A Table for Three, With Decades of History
Mark Russinovich might’ve intended it as a casual get-together. But for everyone else, it was a table laden with decades of digital drama. David Cutler, who built the NT kernel, sat between the creator of Linux and the man who bankrolled Windows.
That’s like Spielberg, Scorsese, and Tarantino grabbing lunch and not talking about film.
One thing is certain — nobody at that table forgot history.
Torvalds, famously unfiltered, hasn’t changed his tone over the years. He still pokes fun at what he calls “bad software” and has long criticized bloated tech and what he sees as industry nonsense. Gates, meanwhile, has shifted focus from software to global health and now AI — where their views still clash.
In fact, on AI, the two couldn’t be further apart.
Differing Visions on AI and the Future of Work
Bill Gates is bullish. In interviews this year, he suggested AI might soon make humans “unnecessary for most jobs.” He’s fascinated by the potential — and also alarmed. Yet his outlook is generally optimistic. He sees transformation, not just disruption.
Torvalds? Not so fast. He’s voiced concern about the AI hype. Back in 2024, he said most AI products he sees are “fancy regressions on expensive GPUs.” He’s not a doomsayer, but he’s skeptical of inflated promises and the ethics of surveillance-tech baked into AI tools.
They may have met, but their perspectives remain miles apart.
Tech’s Unlikely Photo Op Sparks Meme Frenzy
Online, the response to their meetup was somewhere between comedy and awe. Memes flooded Reddit. One user called it “the tech version of Batman meeting Joker — if Joker were Finnish and Batman wore a sweater vest.”
Another joked: “Next up: RMS [Richard Stallman] joins Google!”
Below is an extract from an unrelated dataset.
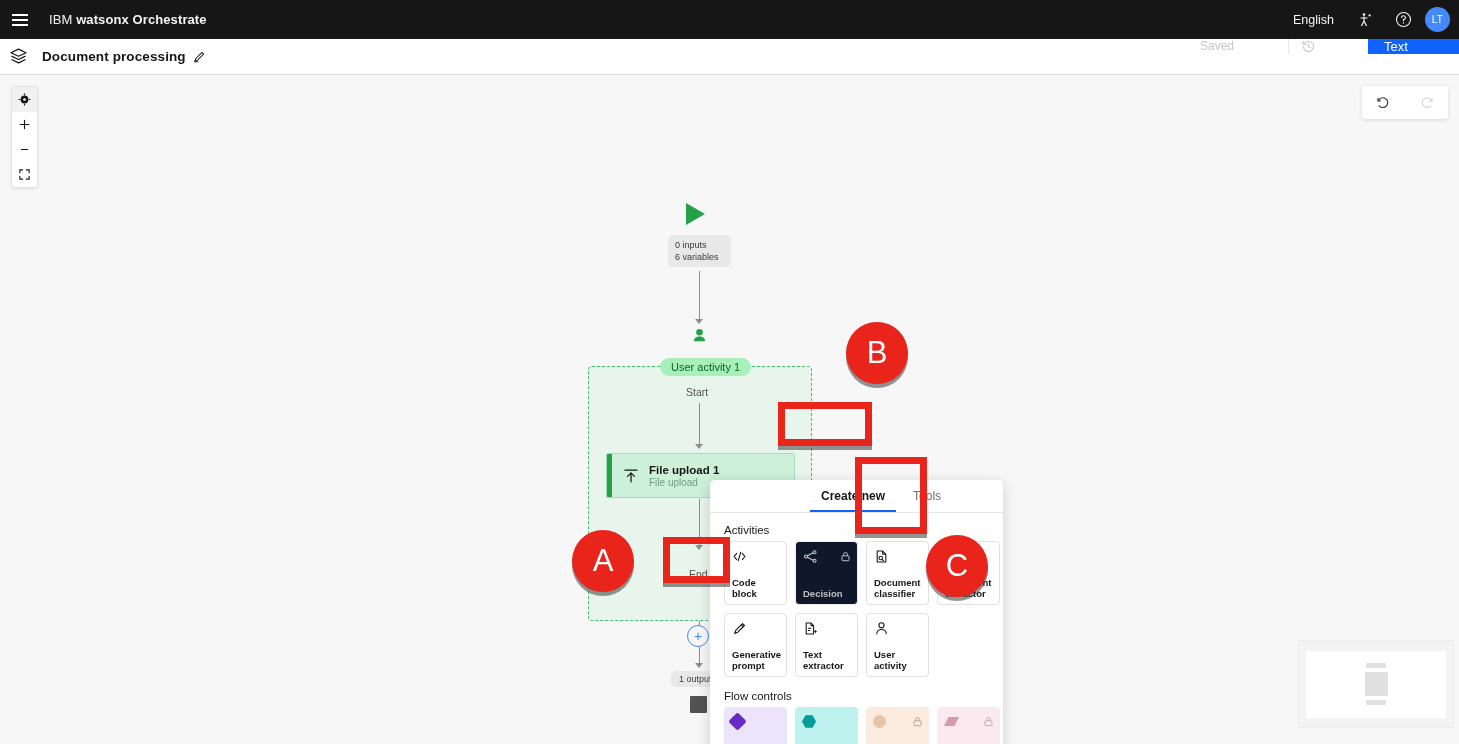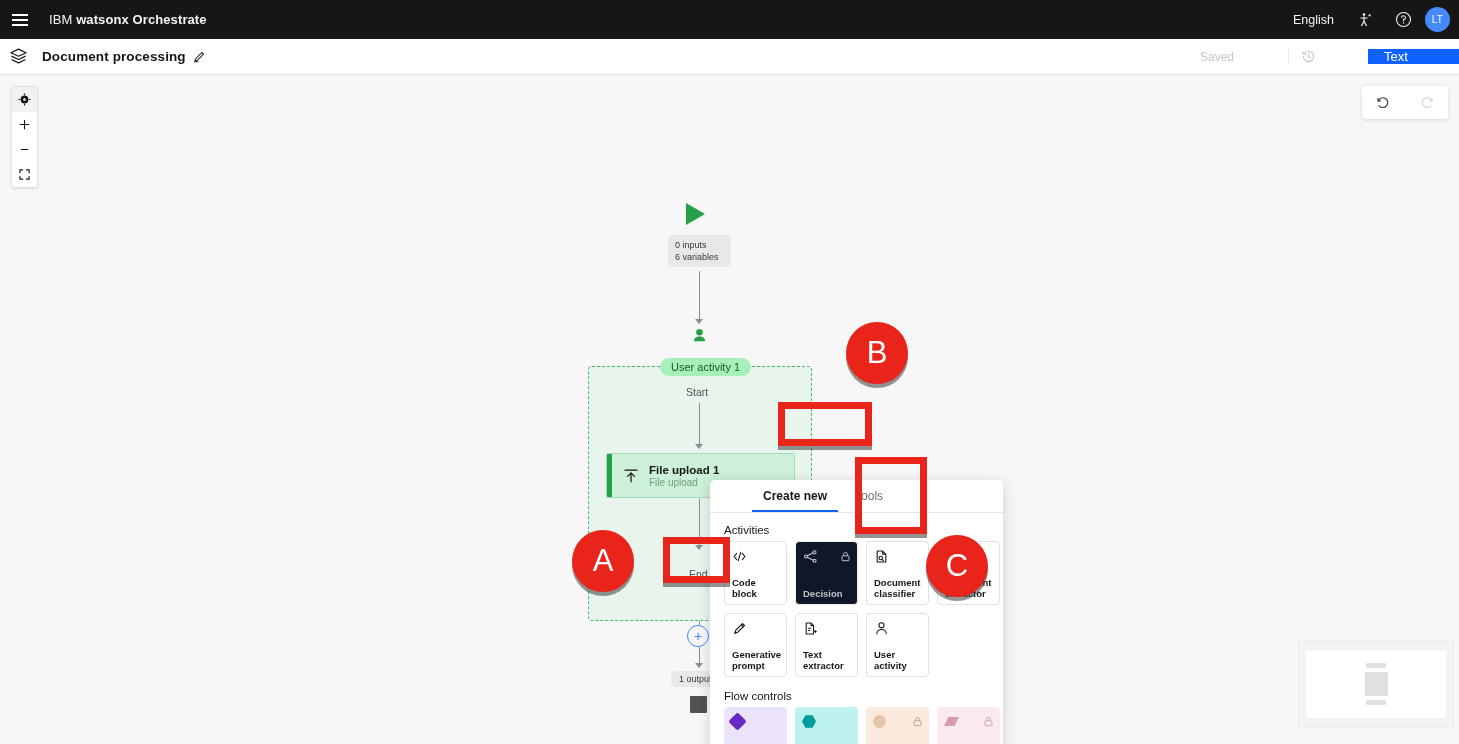"Saved" .subbar-right { align-items: center -> flex-start }
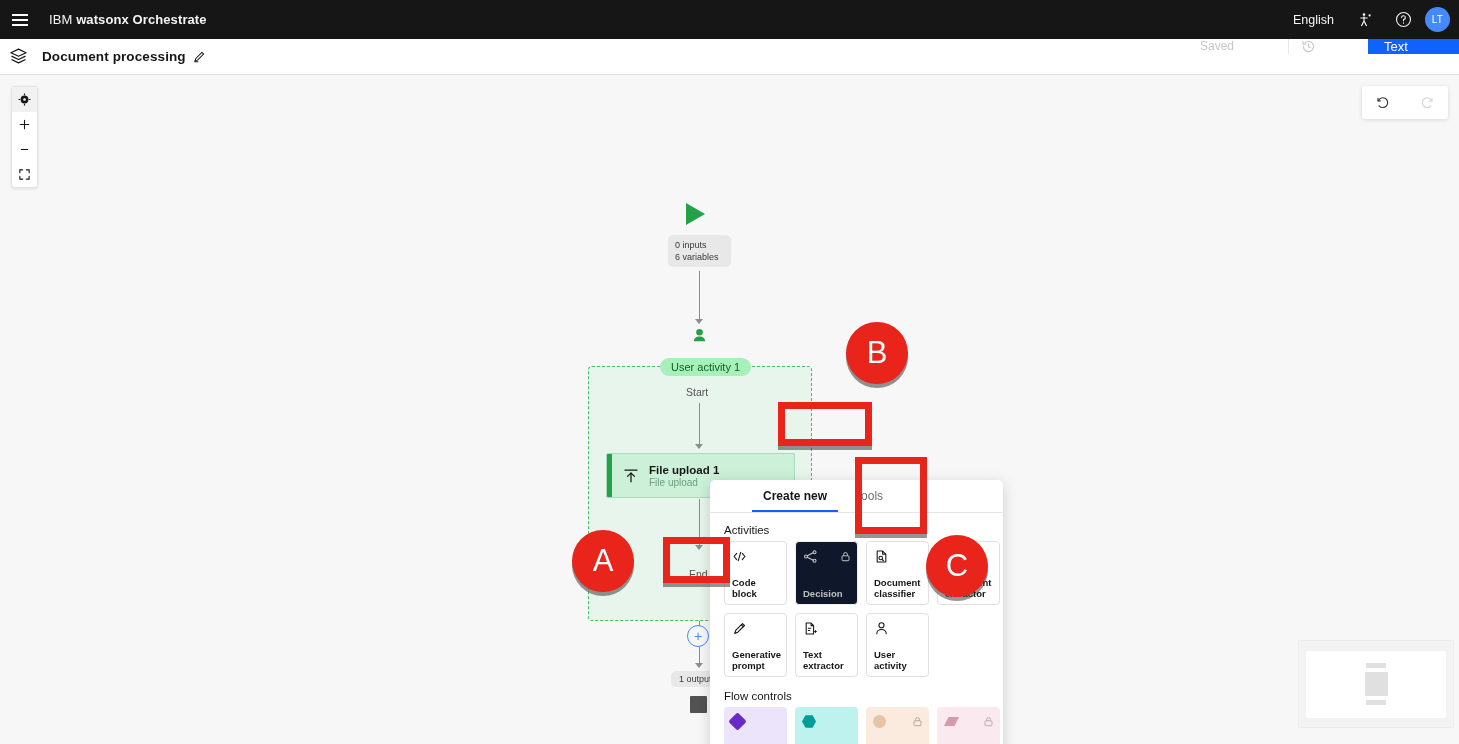"Create new" .popup-tabs { padding-left: 39px -> 97px }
The internet’s sense of humor aside, the sheer symbolism of the moment hit hard. Gates represented the dominance of closed-source, profit-driven software. Torvalds, the open-source upstart, became a messiah to coders everywhere who wanted freedom and transparency.
They didn’t shake hands in front of a camera. They just shared dinner.
That, ironically, made it more real.
Has the War Ended, or Just Changed?
Sure, Microsoft doesn’t see Linux as a threat anymore. But new tensions are rising in different corners — from data ownership to AI to digital sovereignty.
Europe, for instance, still worries about cloud dependence on American tech giants. In fact, some policymakers warn that companies like Microsoft could act as geopolitical levers in future conflicts.
But as for the Gates-Torvalds dynamic? Maybe it’s evolved into something closer to respect.
Or, at the very least, polite disagreement over steak.